**Material provided**.
Start of Block

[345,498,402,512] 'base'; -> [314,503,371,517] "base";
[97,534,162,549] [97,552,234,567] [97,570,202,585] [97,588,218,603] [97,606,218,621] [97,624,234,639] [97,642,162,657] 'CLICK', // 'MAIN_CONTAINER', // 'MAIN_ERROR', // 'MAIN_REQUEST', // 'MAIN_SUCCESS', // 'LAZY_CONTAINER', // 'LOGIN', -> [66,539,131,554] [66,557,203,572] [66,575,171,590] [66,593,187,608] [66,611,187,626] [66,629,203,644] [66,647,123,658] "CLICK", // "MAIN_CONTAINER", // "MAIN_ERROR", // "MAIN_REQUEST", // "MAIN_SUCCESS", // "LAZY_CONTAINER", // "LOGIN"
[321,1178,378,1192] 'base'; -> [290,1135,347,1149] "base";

End of Block
Start of Block

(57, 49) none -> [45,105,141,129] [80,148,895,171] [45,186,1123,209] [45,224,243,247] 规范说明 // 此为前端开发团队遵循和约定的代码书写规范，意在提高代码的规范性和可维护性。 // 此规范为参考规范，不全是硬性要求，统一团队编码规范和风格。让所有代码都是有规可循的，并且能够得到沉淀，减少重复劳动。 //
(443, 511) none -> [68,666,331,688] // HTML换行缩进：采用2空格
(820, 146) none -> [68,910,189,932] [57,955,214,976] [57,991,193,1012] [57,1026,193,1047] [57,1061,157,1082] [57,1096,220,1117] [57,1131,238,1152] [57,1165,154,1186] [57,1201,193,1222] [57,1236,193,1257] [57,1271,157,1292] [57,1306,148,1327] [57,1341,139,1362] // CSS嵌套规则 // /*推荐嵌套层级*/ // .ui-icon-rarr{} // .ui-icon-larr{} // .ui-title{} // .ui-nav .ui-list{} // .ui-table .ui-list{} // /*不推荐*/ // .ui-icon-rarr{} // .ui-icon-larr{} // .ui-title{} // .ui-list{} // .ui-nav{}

End of Block
Start of Block

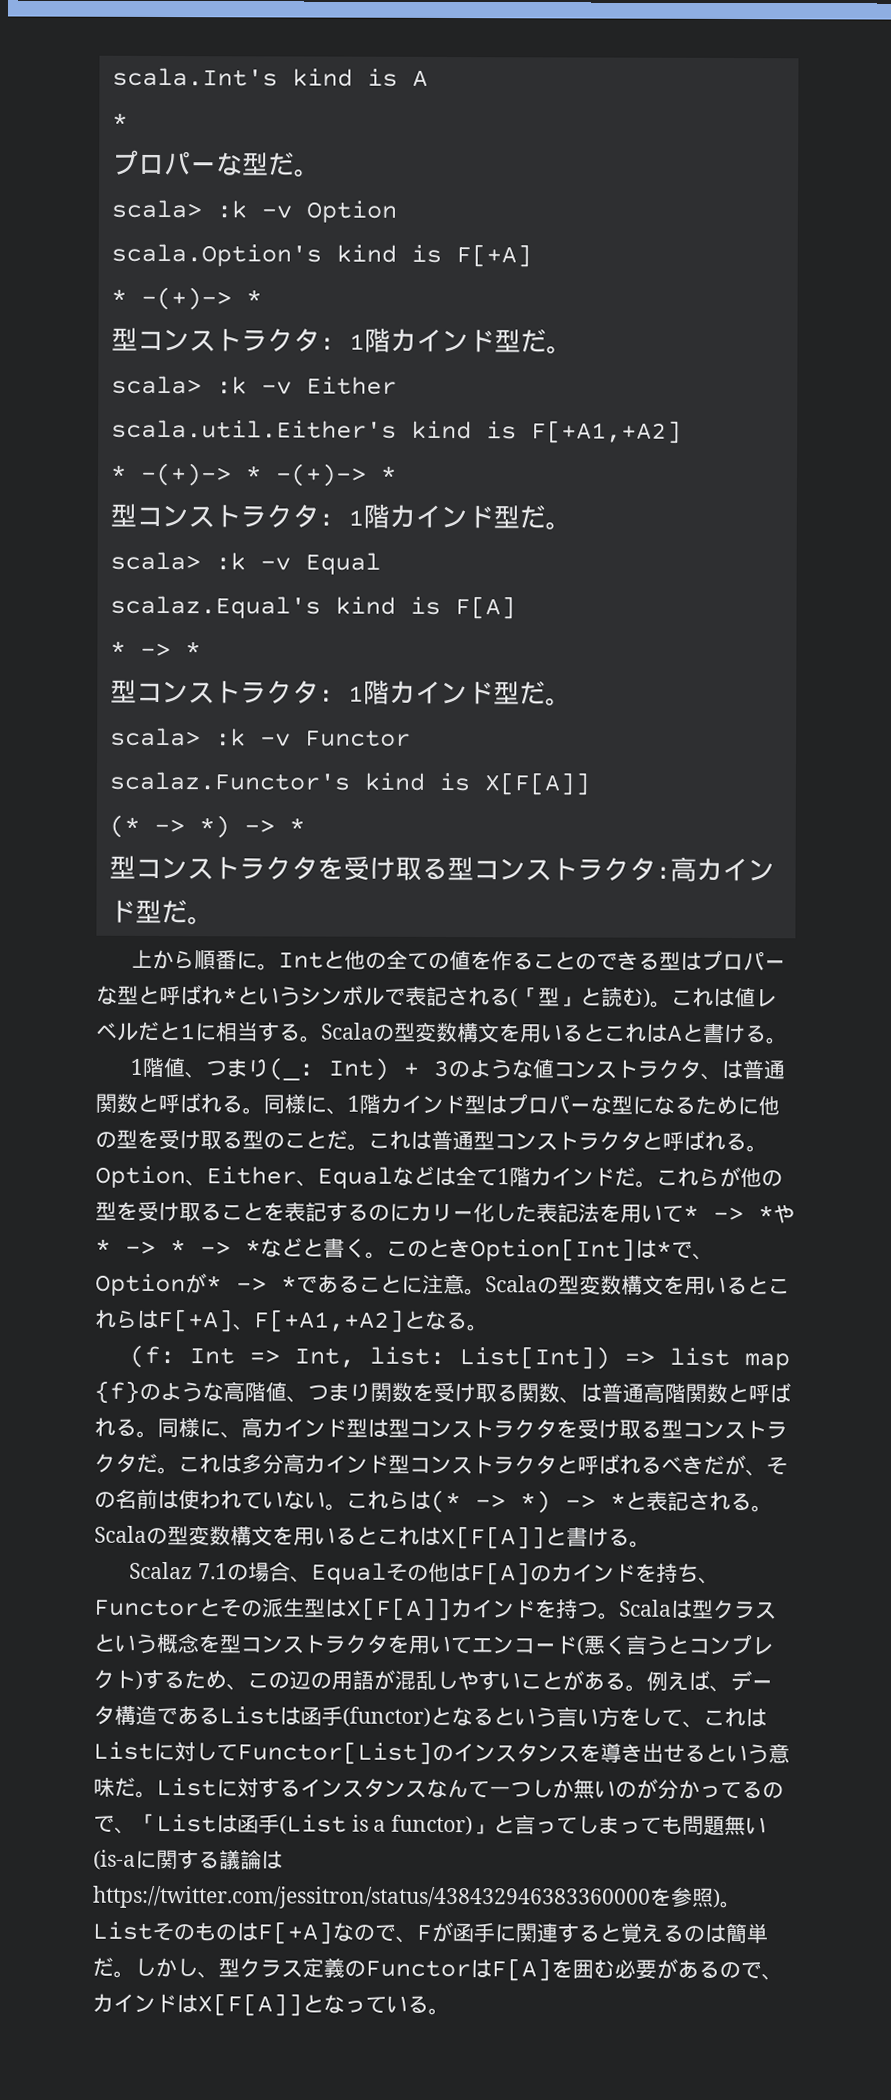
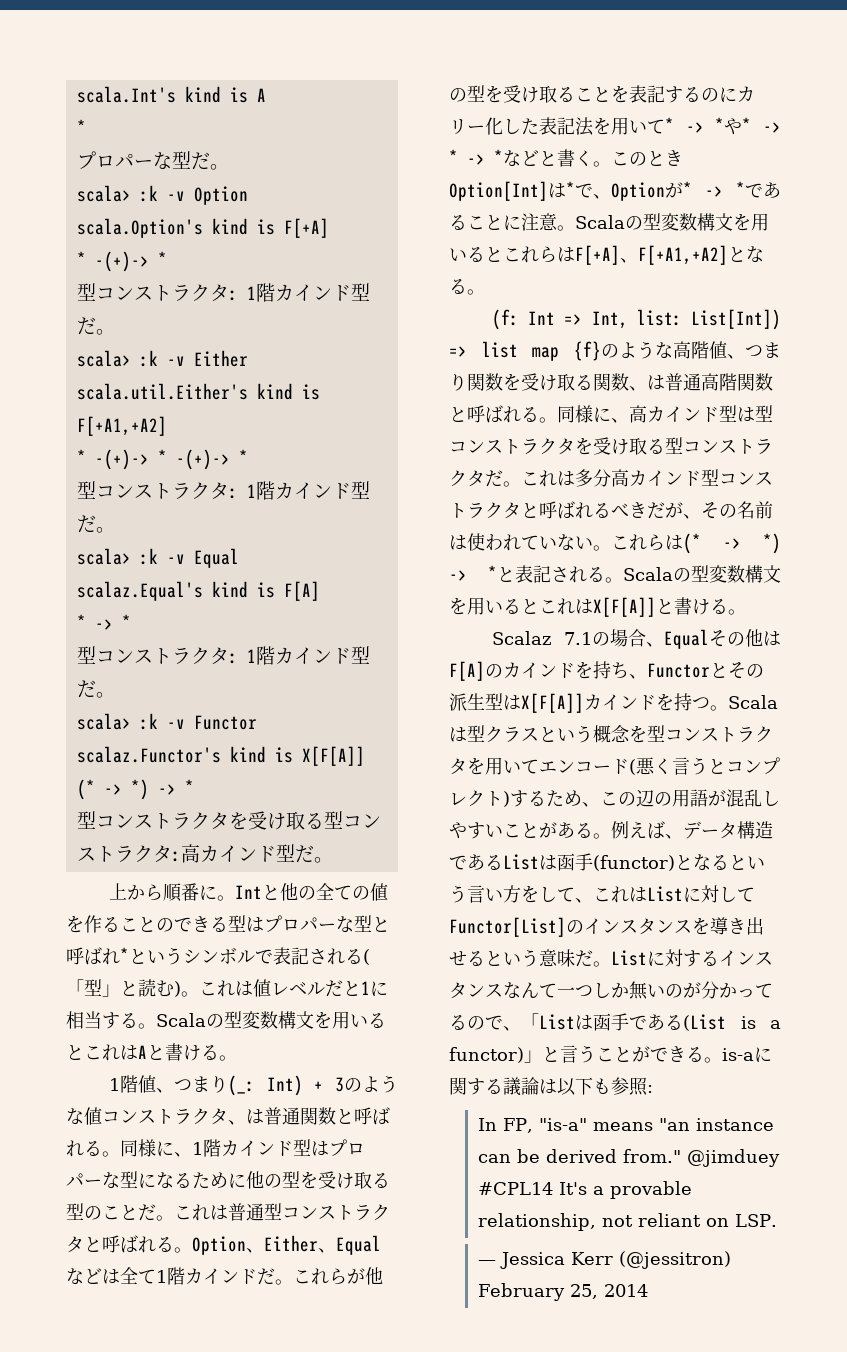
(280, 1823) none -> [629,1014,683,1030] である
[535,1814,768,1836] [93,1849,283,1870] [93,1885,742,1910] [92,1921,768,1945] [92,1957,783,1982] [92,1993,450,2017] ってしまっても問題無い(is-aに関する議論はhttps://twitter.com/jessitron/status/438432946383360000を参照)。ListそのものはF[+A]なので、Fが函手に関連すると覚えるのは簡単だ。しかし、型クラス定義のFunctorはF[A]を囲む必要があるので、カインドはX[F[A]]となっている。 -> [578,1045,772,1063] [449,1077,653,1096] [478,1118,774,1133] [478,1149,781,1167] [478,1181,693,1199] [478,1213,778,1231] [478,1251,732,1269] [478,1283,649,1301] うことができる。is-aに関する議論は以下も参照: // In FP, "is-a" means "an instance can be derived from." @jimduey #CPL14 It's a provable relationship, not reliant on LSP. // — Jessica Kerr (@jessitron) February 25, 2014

End of Block

**Try it**.
Reproduce, character for character, only the lines of the preceding data that start at the line with "(57, 49) none" and end at the line with "(820, 146) none", both included.

**Answer to the problem**.
(57, 49) none -> [45,105,141,129] [80,148,895,171] [45,186,1123,209] [45,224,243,247] 规范说明 // 此为前端开发团队遵循和约定的代码书写规范，意在提高代码的规范性和可维护性。 // 此规范为参考规范，不全是硬性要求，统一团队编码规范和风格。让所有代码都是有规可循的，并且能够得到沉淀，减少重复劳动。 //
(443, 511) none -> [68,666,331,688] // HTML换行缩进：采用2空格
(820, 146) none -> [68,910,189,932] [57,955,214,976] [57,991,193,1012] [57,1026,193,1047] [57,1061,157,1082] [57,1096,220,1117] [57,1131,238,1152] [57,1165,154,1186] [57,1201,193,1222] [57,1236,193,1257] [57,1271,157,1292] [57,1306,148,1327] [57,1341,139,1362] // CSS嵌套规则 // /*推荐嵌套层级*/ // .ui-icon-rarr{} // .ui-icon-larr{} // .ui-title{} // .ui-nav .ui-list{} // .ui-table .ui-list{} // /*不推荐*/ // .ui-icon-rarr{} // .ui-icon-larr{} // .ui-title{} // .ui-list{} // .ui-nav{}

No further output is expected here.